Secure Coding mailing list archives

Re: Yoran on the state of software security


From: "Greenarrow 1" <Greenarrow1 () msn com>
Date: Mon, 26 Apr 2004 14:45:57 +0100

I did not want to go into depth on this subject, but theres been talk of 
rendering the United Nations control of the Internet and personally I would 
shudder to think that some countries get any control which impede or control 
what people can do on the Internet.  I will not name them but I feel you 
know which ones I am talking about.

The only reason the US Government went open about their security is because 
of the amount of breakins and the public learning of them, not because they 
wanted us to know.  To me it is utter nonsense that even the Department of 
Homeland Security (newly formed since 9-11) cannot even secure their 
Internet.  They are trying to shove security (Cyber Defense) which is so 
losely bound that a script kiddie could break into it.  For one to preach 
security one must know something about it.
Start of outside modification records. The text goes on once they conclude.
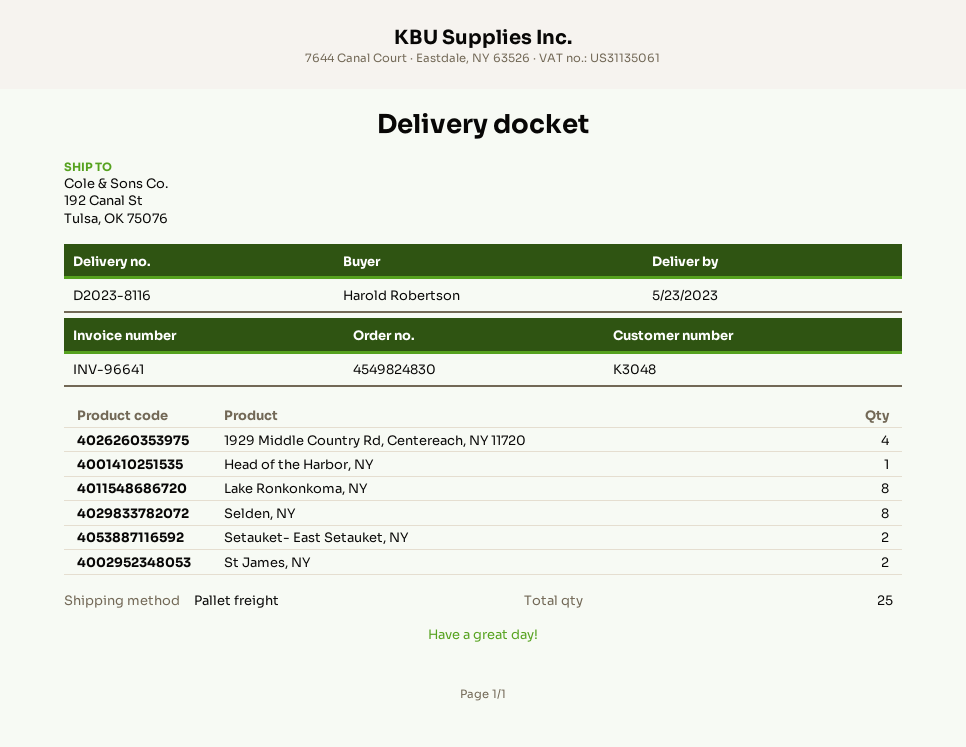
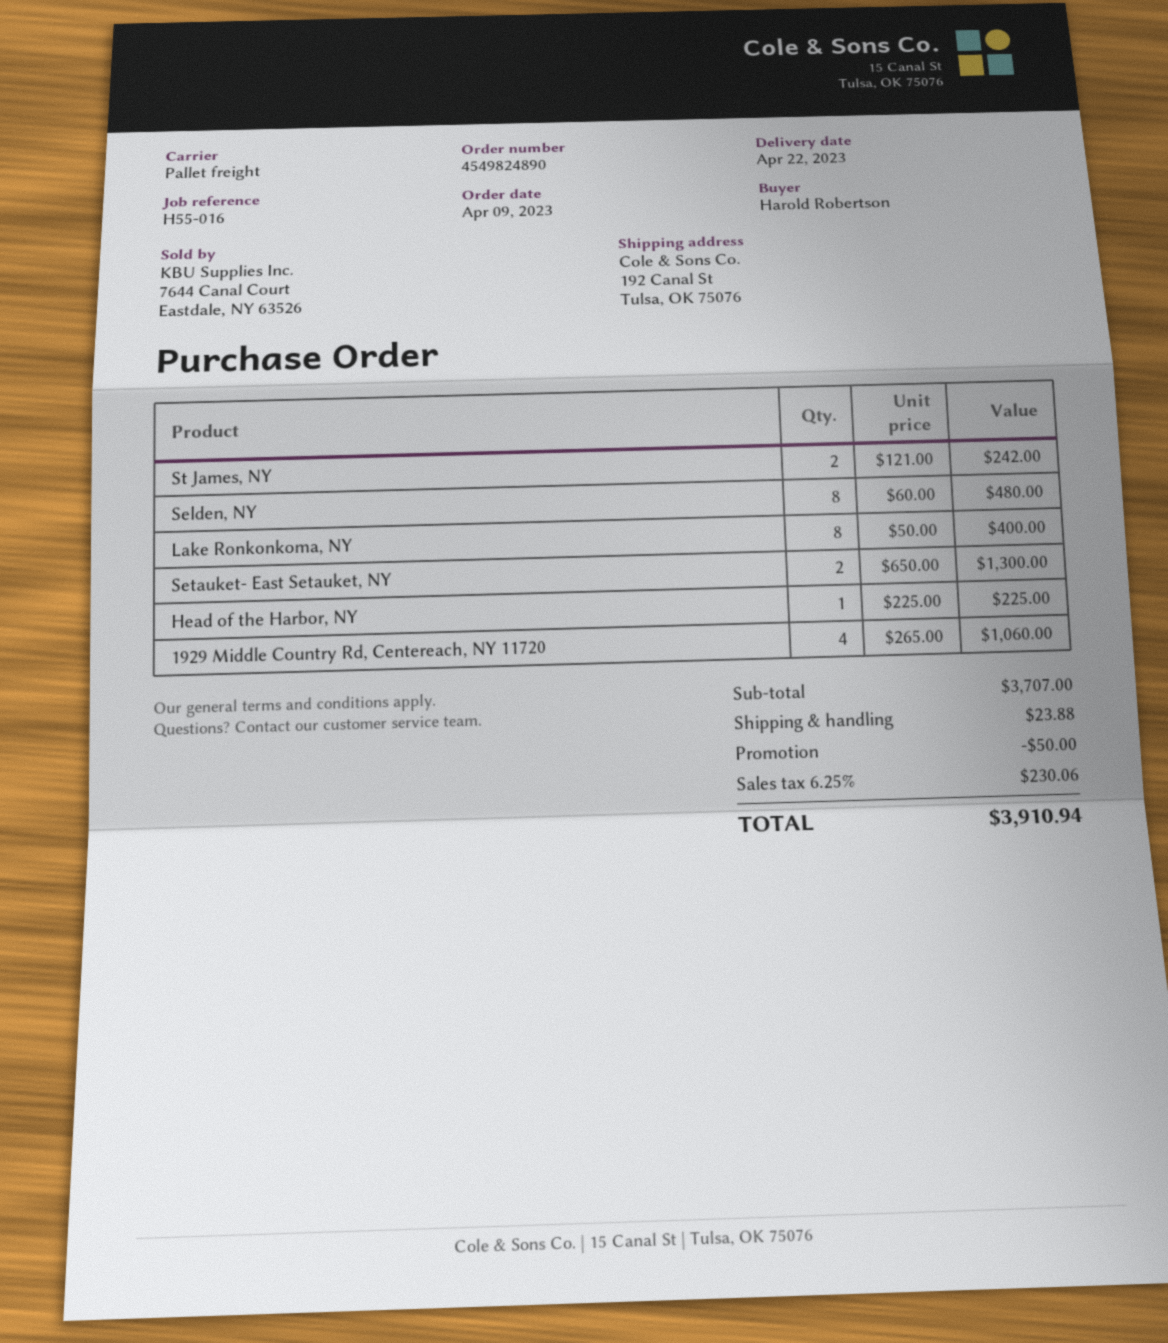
order number: 4549824830 -> 4549824890
delivery date: 2023-05-23 -> 2023-04-22

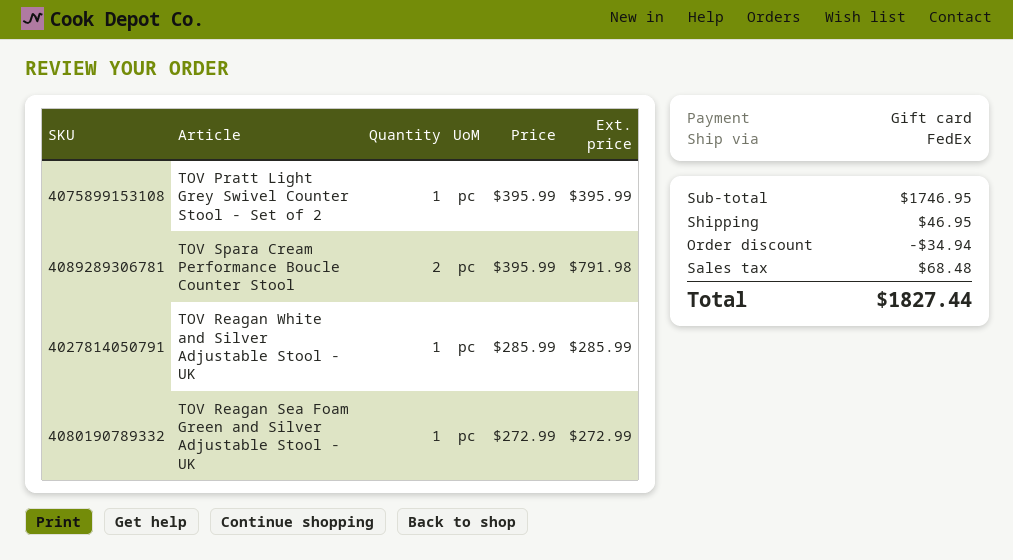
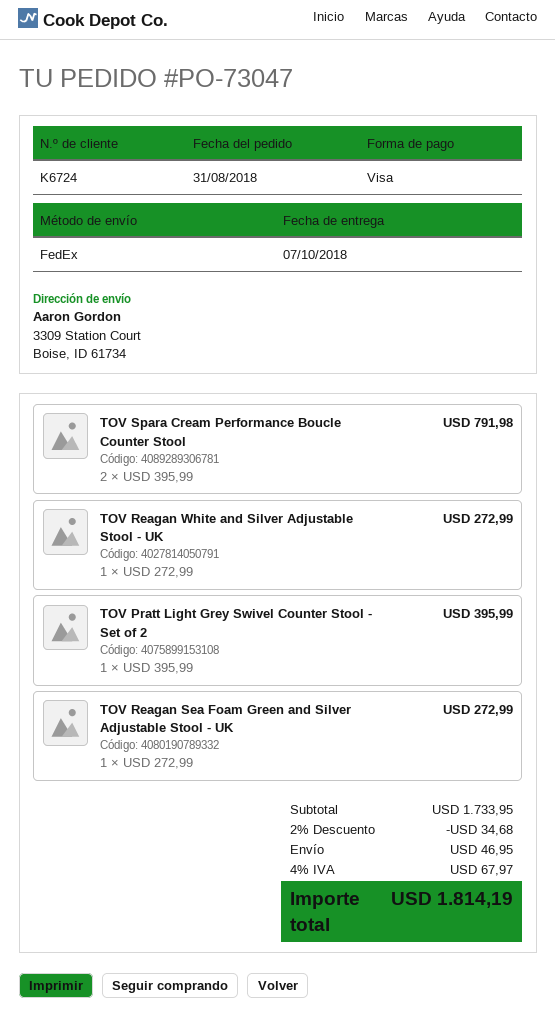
payment method: gift card -> Visa
TOV Reagan White and Silver Adjustable Stool - UK: 1 x 285.99 = 285.99 -> 1 x 272.99 = 272.99
subtotal: 1746.95 -> 1733.95
discount: 34.94 -> 34.68
tax: 68.48 -> 67.97
total: 1827.44 -> 1814.19

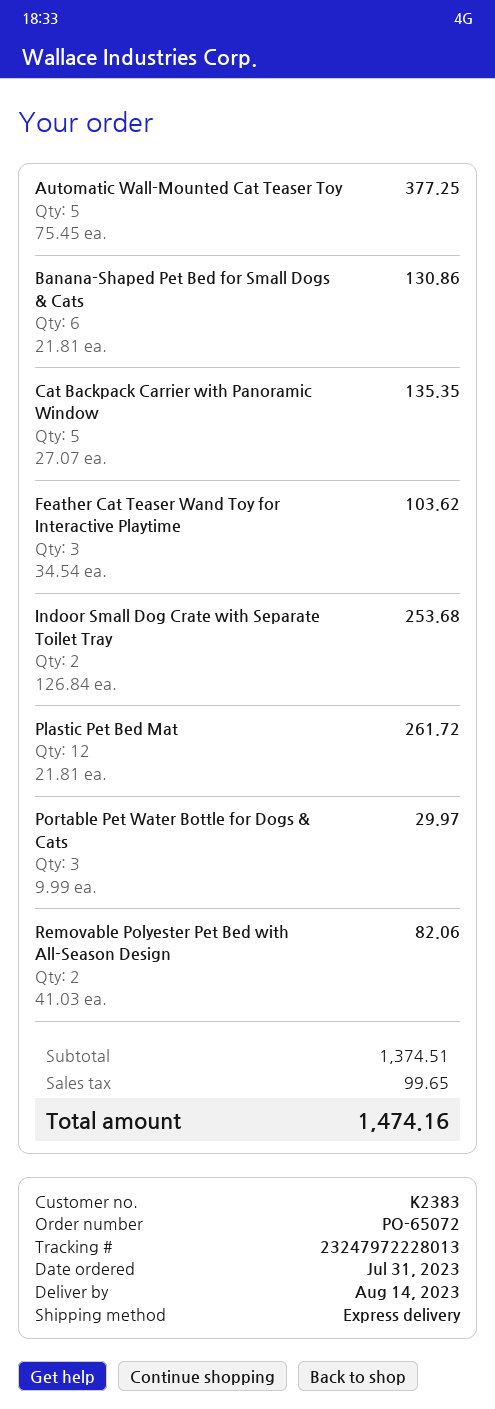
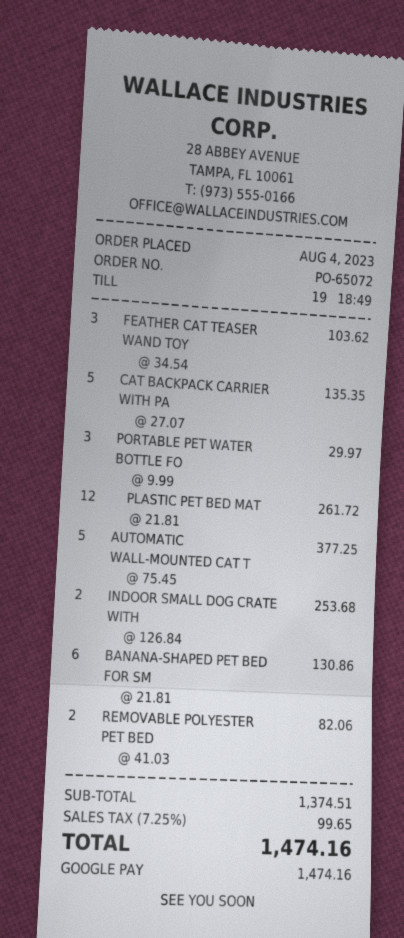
order date: 2023-07-31 -> 2023-08-04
I did not iterate in my statement that IT security was better then the 
governments but I do know from past events government controls do not work 
on such things.  I could babble on the things I seen that just did not work 
through government controls and not just in the US.  Yes security needs to 
tighten up the ship but where is the answer?  Getting home users to place 
security on their computers is one of the hardest events of the Internet. 
Patch management in corporations is in a quagmire specially now with MS 
issuing abundant flaw fixes within one patch.

I do agree there has to be some kind of control but by whom and the type of 
control would be the anwser.

Regards,
George
Greenarrow1
InNetInvestigations-Forensics

[Ed. Let's please let this thread drop now, ok?  KRvW]

----- Original Message ----- 
From: "Nick FitzGerald" <[EMAIL PROTECTED]>
To: <[EMAIL PROTECTED]>
Sent: Thursday, April 22, 2004 3:31 PM
Subject: Re: [SC-L] Yoran on the state of software security


"Greenarrow 1" <[EMAIL PROTECTED]> wrote:

I feel government should not become involved with the internet and/or 
its
security.  For one if people look at the governments security most
departments have a grade of C or below.  ...

Not that I'm trying to suggest that "the government" -- I guess you
really mean "the US government" so I'll add "or any other government"
-- necessarily should be the driver of such things, but the only reason
you know how bad ("C or below" you say) your government departments are
at IT security is because they actually care enough to one, try to
measure it and two, publish the results.

...  Would you want someone like that
telling you how to secure programming?

Well, there is plenty of anecdotal evidence that suggests the rest of
the private sector is _worse_ than the government sector, so I strongly
doubt that self-policing will work!

And worse still, the private sector is _heavily_ motivated to hide that
fact.  If the (US) private sector really was going to be the saviour of
IT security, it would have been rampantly in favour of recent attempts
to add IT security compliance statements to federal reporting documents
for publicly listed and traded companies (or have been championing even
stronger measures!), but what did it do -- that's right, lobbied really
hard to get such measures and any suggestion of them removed.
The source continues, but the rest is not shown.